TAMPA, FL -- They are aggressive, vicious blood suckers. And there's a good chance they are invading your neighborhood.

We're talking about a particular kind of mosquito that's exploding in the Bay area in numbers we haven't seen in a decade.

So, if you've been slapping, swatting and scratching more than usual, it’s not just your imagination.

The Bay Area has been invaded by Ades Taeniorthynchus, better known as the Black Salt Marsh Mosquito.

“They are biters, yes they are,” said Ron Montgomery, of Hillsborough County’s Mosquito Control Office.

Mosquito control workers first started noticing the problem in late May, then watched it balloon in June -- swarms of this particular mosquito, like they hadn't seen in 10 years.

Traps set overnight were snaring 20 times the number of aggressive biting bugs.

“This particular mosquito does prefer humans, and so it gets very aggressive when there is a human around it,” said Montgomery.

Where did they all come from?

Mosquito control says this particular species lays its eggs in dry marsh areas like the mangroves in South Tampa’s Picnic Island Park, or the coastal marshes of Gibsonton and Apollo Beach.

Those eggs can sit there for up to 10 years waiting to hatch.

In June, officials say the Bay Area got a perfect storm of high tides, wind-driven waves and heavy coastal rain that flooded the marsh.

The eggs hatched by the billions.

“If you're within two or three miles of the shoreline, you're going to encounter this mosquito,” said Montgomery.
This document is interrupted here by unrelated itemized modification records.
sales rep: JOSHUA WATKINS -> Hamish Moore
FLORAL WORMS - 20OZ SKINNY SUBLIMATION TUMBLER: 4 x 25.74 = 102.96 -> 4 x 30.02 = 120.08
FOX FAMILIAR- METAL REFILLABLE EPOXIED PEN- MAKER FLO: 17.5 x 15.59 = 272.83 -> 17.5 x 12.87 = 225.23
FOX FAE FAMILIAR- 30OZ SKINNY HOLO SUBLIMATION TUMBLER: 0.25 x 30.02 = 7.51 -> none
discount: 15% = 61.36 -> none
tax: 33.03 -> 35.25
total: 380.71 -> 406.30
The good news? Black salt marsh mosquitoes don't transmit diseases like Zika or West Nile.

The bad news? They're vicious. They can fly six to 10 miles. And they can bite right through thin clothing.
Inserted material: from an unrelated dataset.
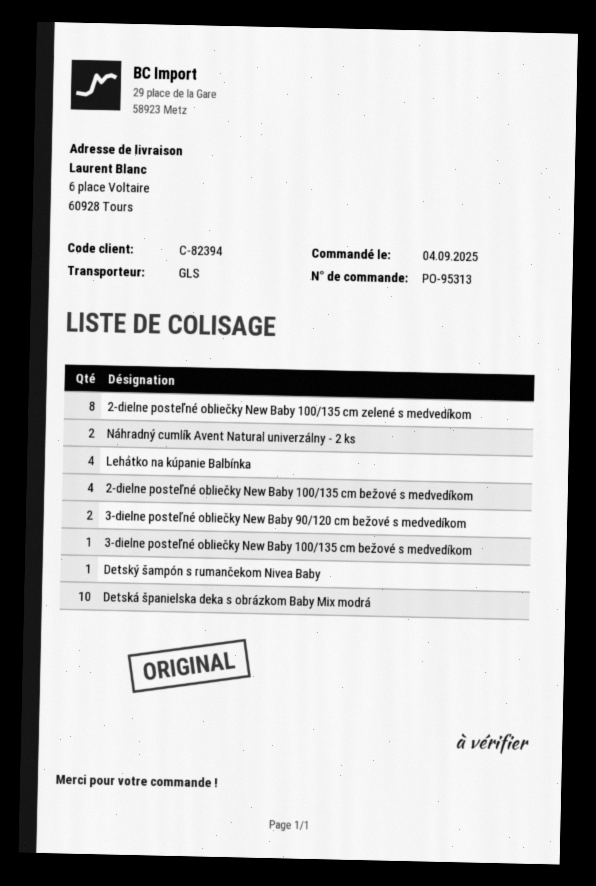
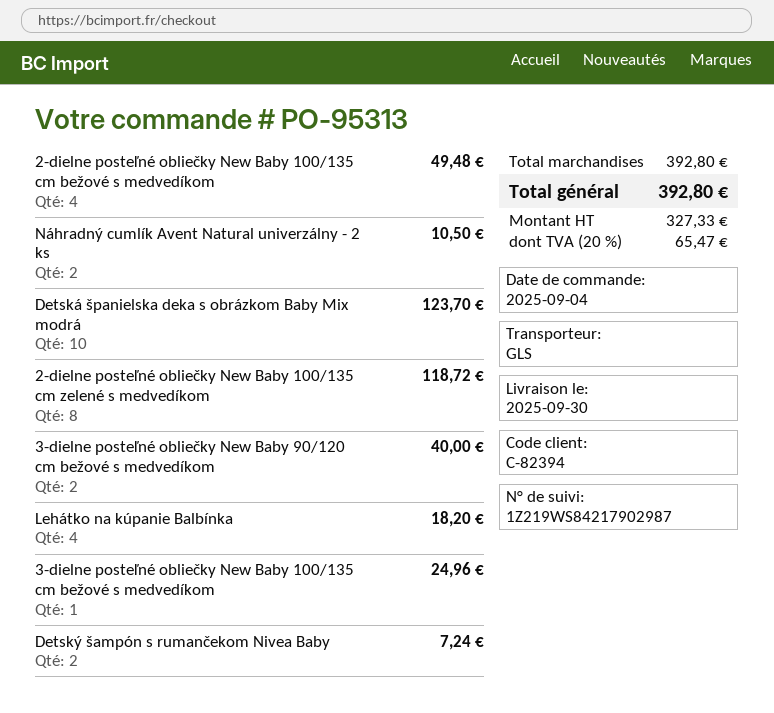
Detský šampón s rumančekom Nivea Baby: 1 -> 2

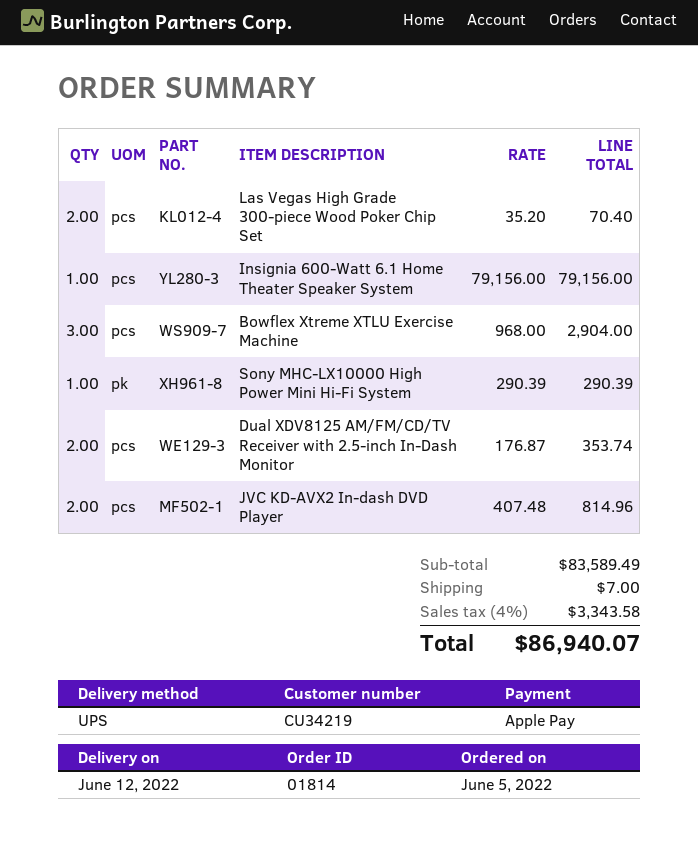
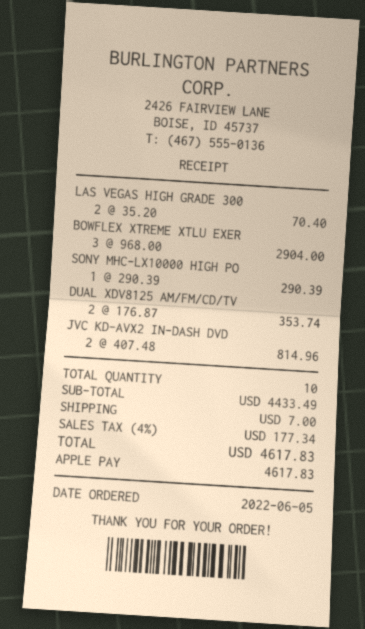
Insignia 600-Watt 6.1 Home Theater Speaker System: 1 x 79156.00 = 79156.00 -> none
subtotal: 83589.49 -> 4433.49
tax: 4% = 3343.58 -> 4% = 177.34
total: 86940.07 -> 4617.83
“My 5-year-old is torn up from them,” said Stacey Johnson, who lives in South Tampa. “They don't even like to go outside and play because of them.”
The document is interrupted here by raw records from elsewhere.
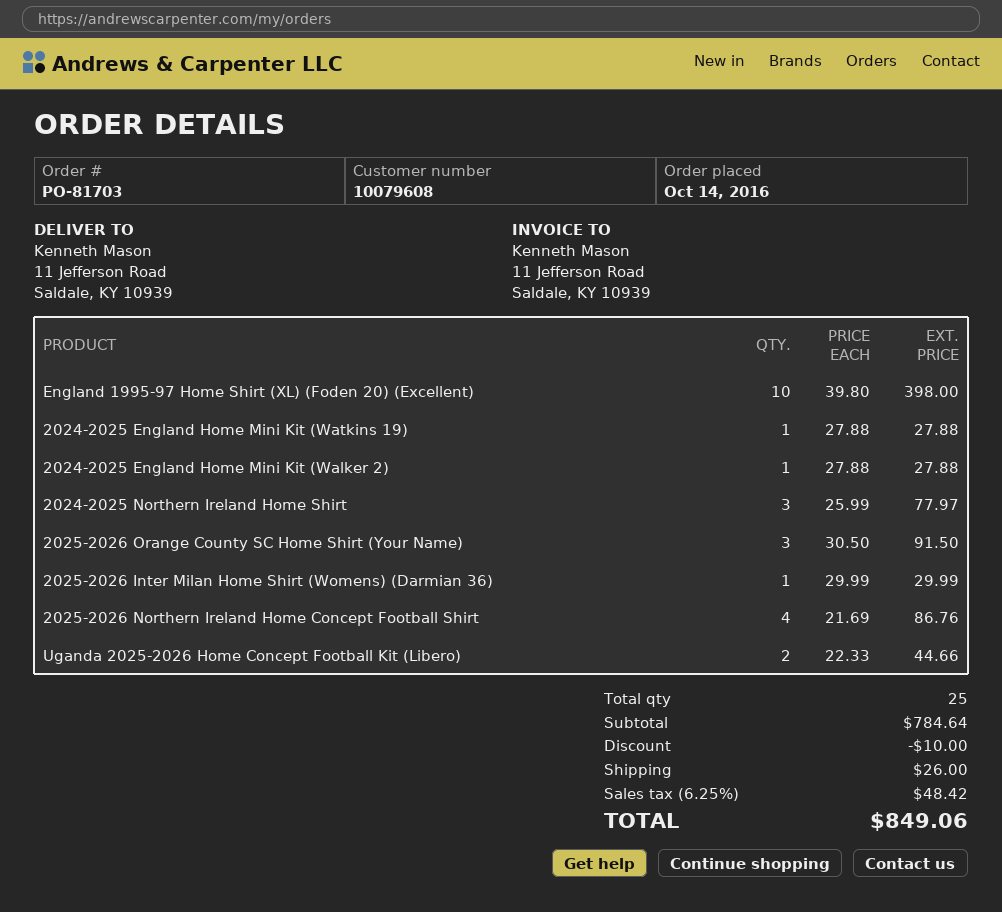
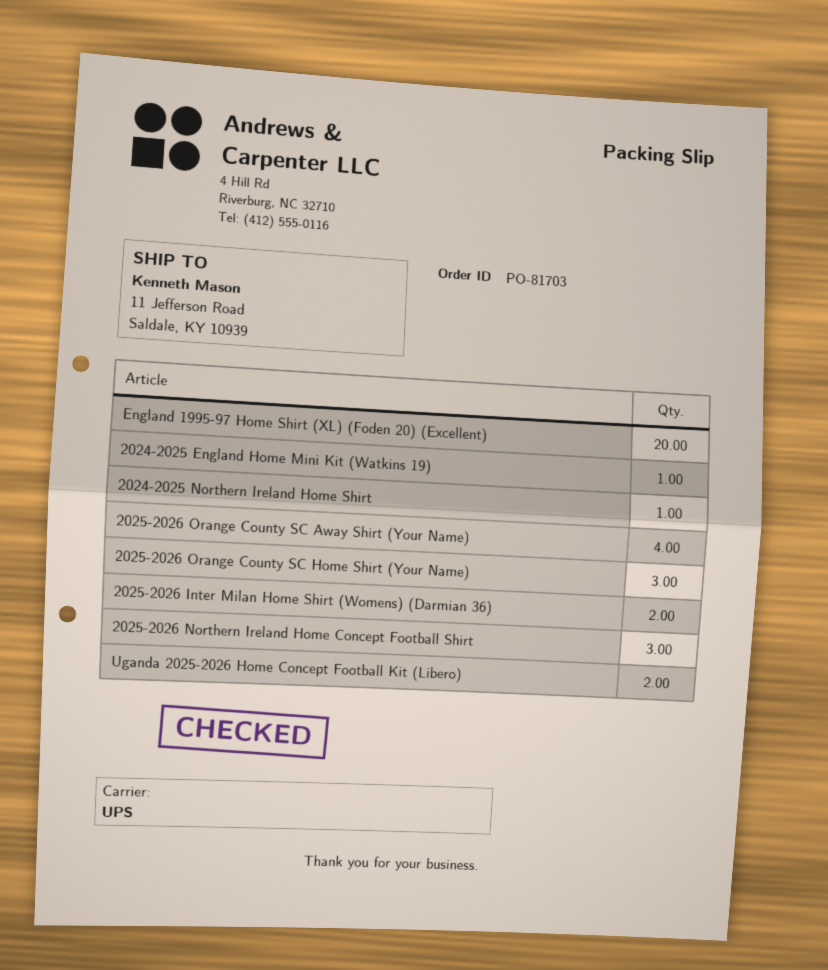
England 1995-97 Home Shirt (XL) (Foden 20) (Excellent): 10 -> 20
2024-2025 England Home Mini Kit (Walker 2): 1 -> none
2024-2025 Northern Ireland Home Shirt: 3 -> 1
2025-2026 Inter Milan Home Shirt (Womens) (Darmian 36): 1 -> 2
2025-2026 Northern Ireland Home Concept Football Shirt: 4 -> 3
2025-2026 Orange County SC Away Shirt (Your Name): none -> 4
“There's never a time where I go outside that I'm not getting eaten alive by them,” said Alivea Bickley, visiting a park with her 2-year-old son.

Hillsborough and other coastal counties have been aggressively spraying 150 miles - 20,000 acres -- of coastal marshland, in order to kill the insects' larvae.

These aren't the kind of mosquitoes that breed in your backyard, so the best thing you can do, say officials, is to wear repellent until the buzz dies down.

Also consider wear light-colored clothing. Apparently mosquitoes are attracted to darker colors.